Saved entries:
+-------+

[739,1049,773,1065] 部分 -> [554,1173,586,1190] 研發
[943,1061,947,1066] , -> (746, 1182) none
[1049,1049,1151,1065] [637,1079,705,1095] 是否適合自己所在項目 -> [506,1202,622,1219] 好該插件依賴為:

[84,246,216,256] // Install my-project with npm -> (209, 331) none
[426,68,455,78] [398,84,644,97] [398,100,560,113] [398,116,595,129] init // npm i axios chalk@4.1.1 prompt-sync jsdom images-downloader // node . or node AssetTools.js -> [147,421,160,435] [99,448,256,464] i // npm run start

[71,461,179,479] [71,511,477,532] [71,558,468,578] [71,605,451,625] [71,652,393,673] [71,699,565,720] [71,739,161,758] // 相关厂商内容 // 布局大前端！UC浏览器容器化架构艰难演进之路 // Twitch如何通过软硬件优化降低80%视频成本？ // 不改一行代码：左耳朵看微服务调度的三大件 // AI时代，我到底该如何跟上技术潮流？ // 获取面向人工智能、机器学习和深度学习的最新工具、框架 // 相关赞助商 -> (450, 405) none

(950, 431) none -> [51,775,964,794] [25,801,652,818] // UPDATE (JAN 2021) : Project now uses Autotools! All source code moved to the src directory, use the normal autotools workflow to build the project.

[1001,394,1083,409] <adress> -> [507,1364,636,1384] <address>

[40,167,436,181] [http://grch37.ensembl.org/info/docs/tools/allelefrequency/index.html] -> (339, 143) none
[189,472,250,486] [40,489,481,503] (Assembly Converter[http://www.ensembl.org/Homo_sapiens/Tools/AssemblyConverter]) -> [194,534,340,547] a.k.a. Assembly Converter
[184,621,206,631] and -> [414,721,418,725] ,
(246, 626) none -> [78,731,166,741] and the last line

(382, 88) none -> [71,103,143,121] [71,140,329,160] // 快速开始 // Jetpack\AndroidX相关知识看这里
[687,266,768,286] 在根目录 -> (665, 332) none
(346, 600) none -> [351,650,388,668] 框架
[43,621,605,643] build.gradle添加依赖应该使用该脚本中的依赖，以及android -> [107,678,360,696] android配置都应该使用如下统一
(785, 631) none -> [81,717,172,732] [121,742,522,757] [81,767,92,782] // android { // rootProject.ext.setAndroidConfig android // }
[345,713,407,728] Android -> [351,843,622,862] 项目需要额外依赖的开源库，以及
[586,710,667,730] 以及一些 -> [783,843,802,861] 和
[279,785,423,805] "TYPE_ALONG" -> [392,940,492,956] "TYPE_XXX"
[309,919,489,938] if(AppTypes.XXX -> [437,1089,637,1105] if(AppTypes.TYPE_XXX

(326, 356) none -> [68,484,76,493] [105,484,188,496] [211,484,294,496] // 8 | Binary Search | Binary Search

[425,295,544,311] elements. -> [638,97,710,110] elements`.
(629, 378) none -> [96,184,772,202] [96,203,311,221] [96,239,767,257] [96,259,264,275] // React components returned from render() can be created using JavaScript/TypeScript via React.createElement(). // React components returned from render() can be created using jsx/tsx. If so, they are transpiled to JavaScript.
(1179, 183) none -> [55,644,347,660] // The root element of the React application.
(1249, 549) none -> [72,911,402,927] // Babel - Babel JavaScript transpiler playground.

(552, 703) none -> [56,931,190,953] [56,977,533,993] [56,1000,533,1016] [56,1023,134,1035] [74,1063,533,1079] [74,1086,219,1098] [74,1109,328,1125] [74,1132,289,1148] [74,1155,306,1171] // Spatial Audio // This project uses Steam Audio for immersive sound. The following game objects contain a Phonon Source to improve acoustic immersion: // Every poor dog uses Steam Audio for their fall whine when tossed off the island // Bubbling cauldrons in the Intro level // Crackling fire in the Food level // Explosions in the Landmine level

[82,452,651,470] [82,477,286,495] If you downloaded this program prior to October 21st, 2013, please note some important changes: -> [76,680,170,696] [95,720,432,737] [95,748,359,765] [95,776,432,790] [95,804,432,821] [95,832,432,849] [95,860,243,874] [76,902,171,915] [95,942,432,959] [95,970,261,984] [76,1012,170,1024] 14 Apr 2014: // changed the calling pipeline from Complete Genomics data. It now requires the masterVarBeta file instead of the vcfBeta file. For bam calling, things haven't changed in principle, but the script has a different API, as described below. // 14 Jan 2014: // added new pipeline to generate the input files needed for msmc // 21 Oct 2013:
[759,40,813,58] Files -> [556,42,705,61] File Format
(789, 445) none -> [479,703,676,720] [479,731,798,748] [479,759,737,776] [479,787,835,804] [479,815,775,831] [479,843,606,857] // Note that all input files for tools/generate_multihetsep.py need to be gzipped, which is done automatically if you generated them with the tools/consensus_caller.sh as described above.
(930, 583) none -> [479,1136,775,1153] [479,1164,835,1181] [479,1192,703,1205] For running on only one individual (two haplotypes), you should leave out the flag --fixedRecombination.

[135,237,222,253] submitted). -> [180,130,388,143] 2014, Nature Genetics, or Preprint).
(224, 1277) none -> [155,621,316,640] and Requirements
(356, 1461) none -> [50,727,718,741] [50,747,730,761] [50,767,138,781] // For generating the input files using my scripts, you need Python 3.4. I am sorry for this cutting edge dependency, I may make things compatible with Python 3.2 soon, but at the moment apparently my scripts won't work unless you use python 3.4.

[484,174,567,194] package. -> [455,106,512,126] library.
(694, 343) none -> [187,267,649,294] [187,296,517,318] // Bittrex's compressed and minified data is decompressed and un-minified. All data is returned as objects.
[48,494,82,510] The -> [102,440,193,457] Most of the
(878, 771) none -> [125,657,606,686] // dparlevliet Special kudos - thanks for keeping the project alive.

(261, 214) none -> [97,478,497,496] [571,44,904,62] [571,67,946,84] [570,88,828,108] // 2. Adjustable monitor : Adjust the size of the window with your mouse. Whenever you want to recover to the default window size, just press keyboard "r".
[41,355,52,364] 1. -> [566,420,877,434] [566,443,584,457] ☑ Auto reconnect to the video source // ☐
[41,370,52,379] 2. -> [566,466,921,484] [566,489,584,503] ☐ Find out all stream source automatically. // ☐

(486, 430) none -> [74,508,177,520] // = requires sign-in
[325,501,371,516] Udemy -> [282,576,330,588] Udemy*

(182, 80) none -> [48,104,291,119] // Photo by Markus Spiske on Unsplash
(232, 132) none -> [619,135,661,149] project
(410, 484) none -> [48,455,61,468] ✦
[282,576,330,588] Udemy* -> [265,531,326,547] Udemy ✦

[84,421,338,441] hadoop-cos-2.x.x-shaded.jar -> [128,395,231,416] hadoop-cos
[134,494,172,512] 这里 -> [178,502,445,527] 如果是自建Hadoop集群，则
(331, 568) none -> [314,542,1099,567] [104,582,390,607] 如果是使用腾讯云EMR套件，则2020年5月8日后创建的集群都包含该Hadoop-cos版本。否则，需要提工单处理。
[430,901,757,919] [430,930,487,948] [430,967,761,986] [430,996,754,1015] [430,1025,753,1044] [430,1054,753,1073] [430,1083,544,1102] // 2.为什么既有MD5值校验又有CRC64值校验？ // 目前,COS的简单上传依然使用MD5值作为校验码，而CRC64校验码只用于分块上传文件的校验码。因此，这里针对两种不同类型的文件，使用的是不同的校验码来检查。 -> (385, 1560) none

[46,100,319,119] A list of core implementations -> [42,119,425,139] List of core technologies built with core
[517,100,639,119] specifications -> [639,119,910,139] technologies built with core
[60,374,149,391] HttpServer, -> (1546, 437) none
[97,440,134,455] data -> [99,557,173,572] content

+-------+

* **TRY IT**
Looking at the entries above, can you reproduce exactly the lines from the one that holds "(382, 88) none" through the one that holds "[345,713,407,728] Android ->", and only those?

* **WRITTEN RESPONSE**
(382, 88) none -> [71,103,143,121] [71,140,329,160] // 快速开始 // Jetpack\AndroidX相关知识看这里
[687,266,768,286] 在根目录 -> (665, 332) none
(346, 600) none -> [351,650,388,668] 框架
[43,621,605,643] build.gradle添加依赖应该使用该脚本中的依赖，以及android -> [107,678,360,696] android配置都应该使用如下统一
(785, 631) none -> [81,717,172,732] [121,742,522,757] [81,767,92,782] // android { // rootProject.ext.setAndroidConfig android // }
[345,713,407,728] Android -> [351,843,622,862] 项目需要额外依赖的开源库，以及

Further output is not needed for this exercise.